WHAT NEEDS TO BE DONE
Use the entries below and reproduce exactly the lines from the one containing "moved [11,1429,837,1688] ->" down to the one containing "none -> [10,728,432,785]", both of them included.

RECORDS FOR PROCESSING below:

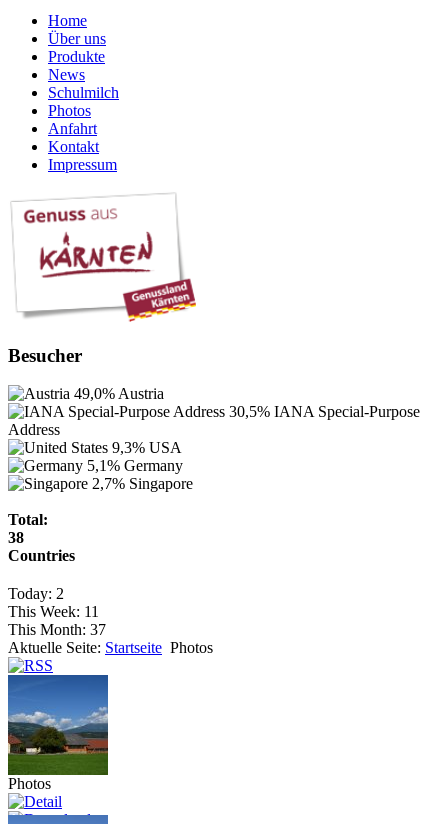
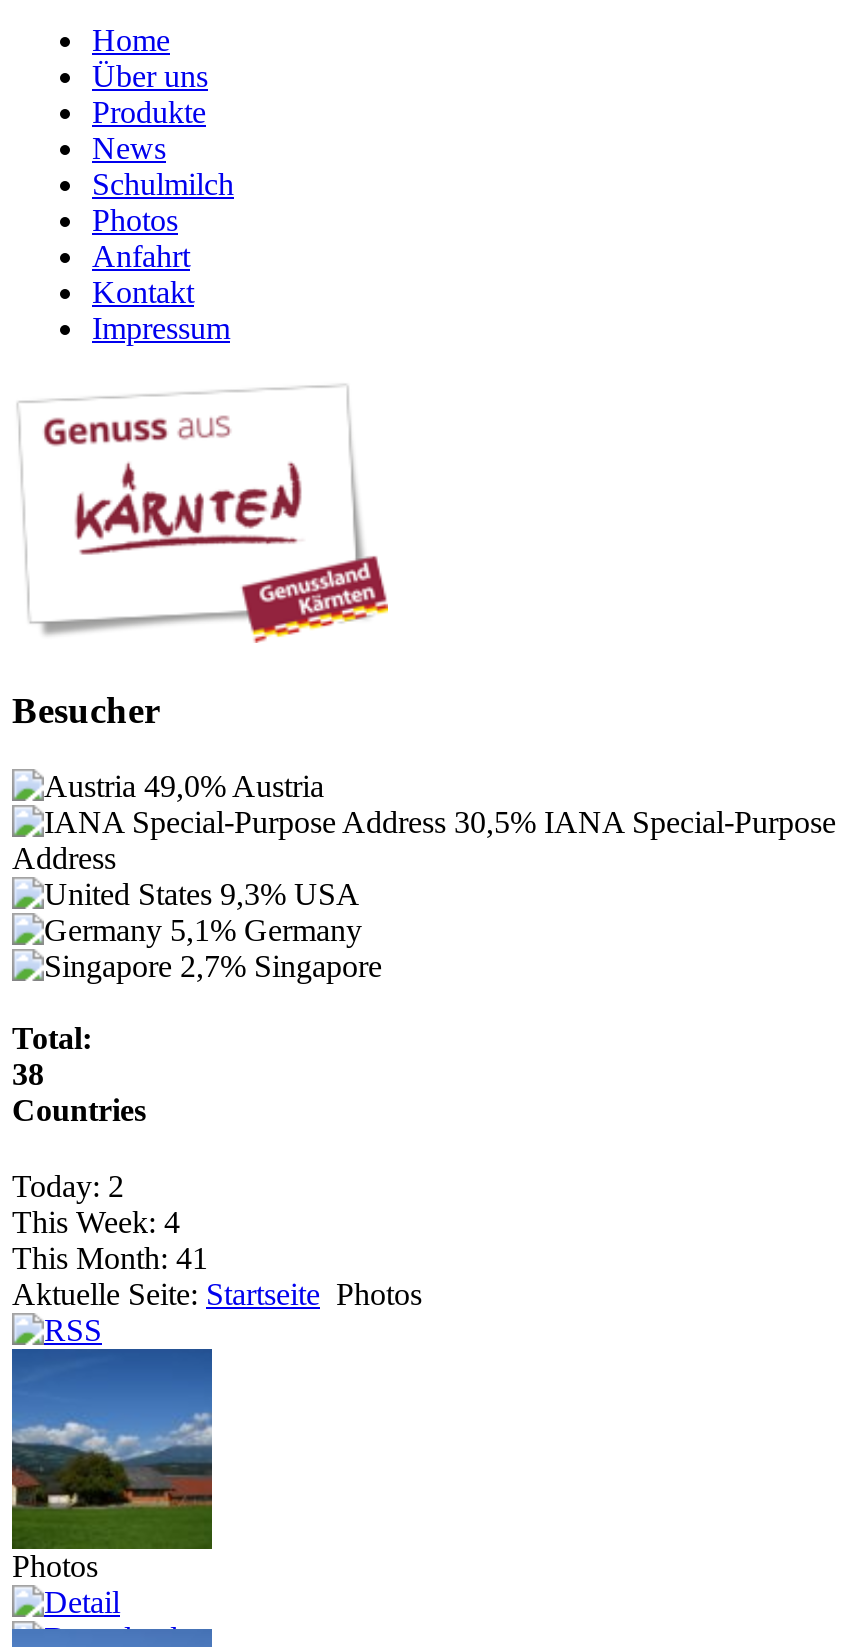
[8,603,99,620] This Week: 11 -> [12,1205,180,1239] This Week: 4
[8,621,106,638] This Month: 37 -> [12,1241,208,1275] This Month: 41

End of RECORDS FOR PROCESSING.
RECORDS FOR PROCESSING below:

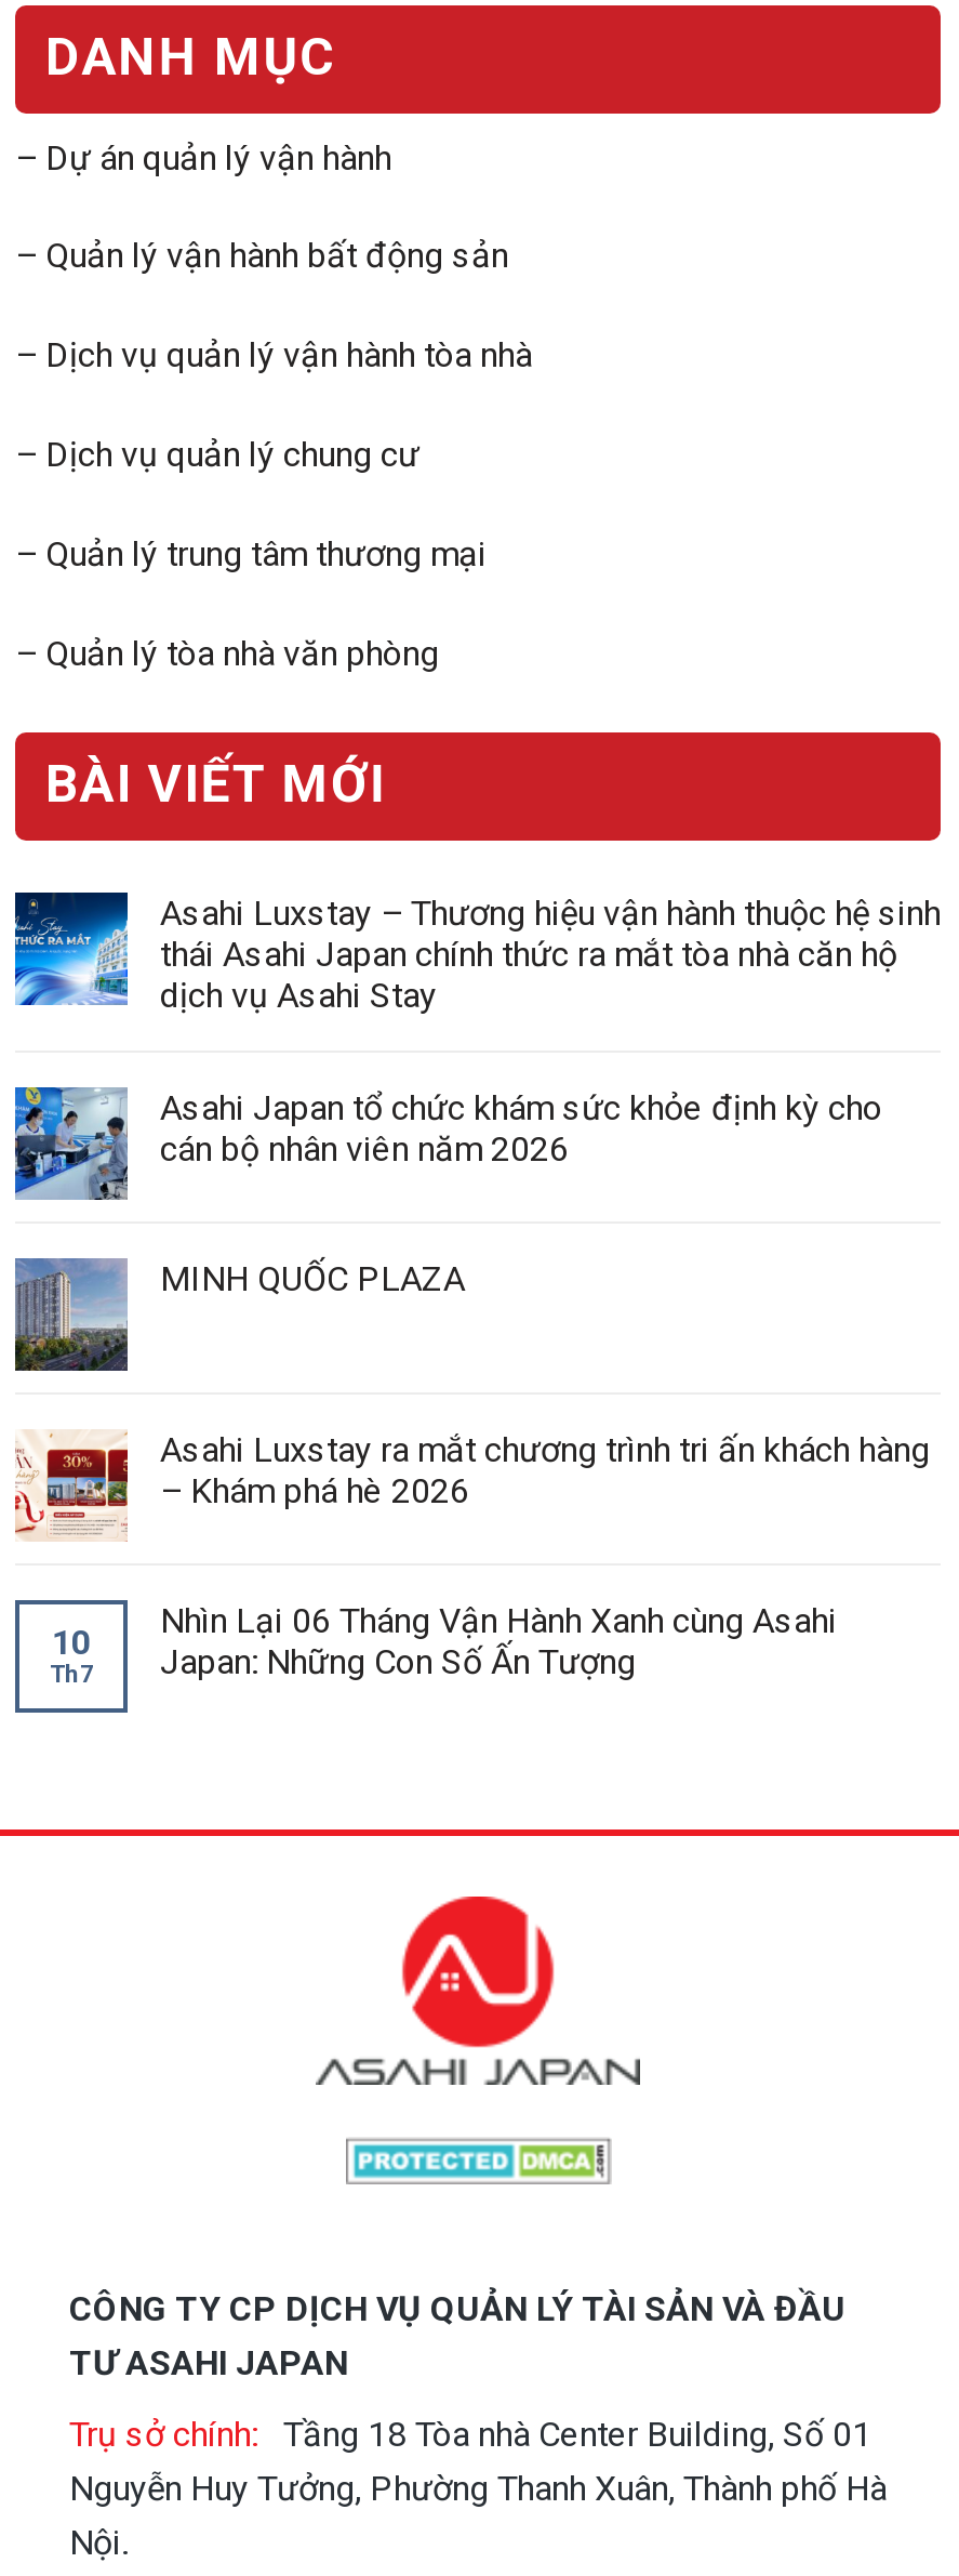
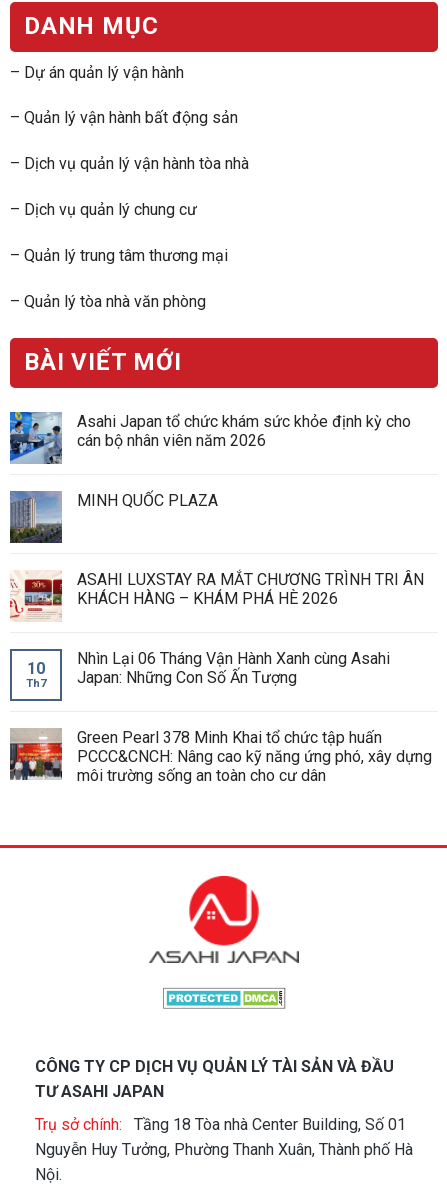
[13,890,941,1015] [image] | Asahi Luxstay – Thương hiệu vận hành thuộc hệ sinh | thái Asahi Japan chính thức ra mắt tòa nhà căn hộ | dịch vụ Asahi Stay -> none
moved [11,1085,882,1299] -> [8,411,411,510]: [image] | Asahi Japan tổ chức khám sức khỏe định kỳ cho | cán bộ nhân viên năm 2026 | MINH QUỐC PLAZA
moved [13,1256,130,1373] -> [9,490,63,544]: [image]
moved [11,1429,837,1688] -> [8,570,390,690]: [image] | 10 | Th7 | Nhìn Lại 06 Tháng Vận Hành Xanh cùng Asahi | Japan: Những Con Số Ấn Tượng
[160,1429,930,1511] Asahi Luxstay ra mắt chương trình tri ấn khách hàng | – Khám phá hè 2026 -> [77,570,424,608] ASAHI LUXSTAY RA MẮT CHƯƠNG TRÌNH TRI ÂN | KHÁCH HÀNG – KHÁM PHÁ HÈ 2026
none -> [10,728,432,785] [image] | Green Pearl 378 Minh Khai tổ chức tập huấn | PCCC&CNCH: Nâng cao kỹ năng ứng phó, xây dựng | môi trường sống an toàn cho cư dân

End of RECORDS FOR PROCESSING.

EXERCISE SOLUTION
moved [11,1429,837,1688] -> [8,570,390,690]: [image] | 10 | Th7 | Nhìn Lại 06 Tháng Vận Hành Xanh cùng Asahi | Japan: Những Con Số Ấn Tượng
[160,1429,930,1511] Asahi Luxstay ra mắt chương trình tri ấn khách hàng | – Khám phá hè 2026 -> [77,570,424,608] ASAHI LUXSTAY RA MẮT CHƯƠNG TRÌNH TRI ÂN | KHÁCH HÀNG – KHÁM PHÁ HÈ 2026
none -> [10,728,432,785] [image] | Green Pearl 378 Minh Khai tổ chức tập huấn | PCCC&CNCH: Nâng cao kỹ năng ứng phó, xây dựng | môi trường sống an toàn cho cư dân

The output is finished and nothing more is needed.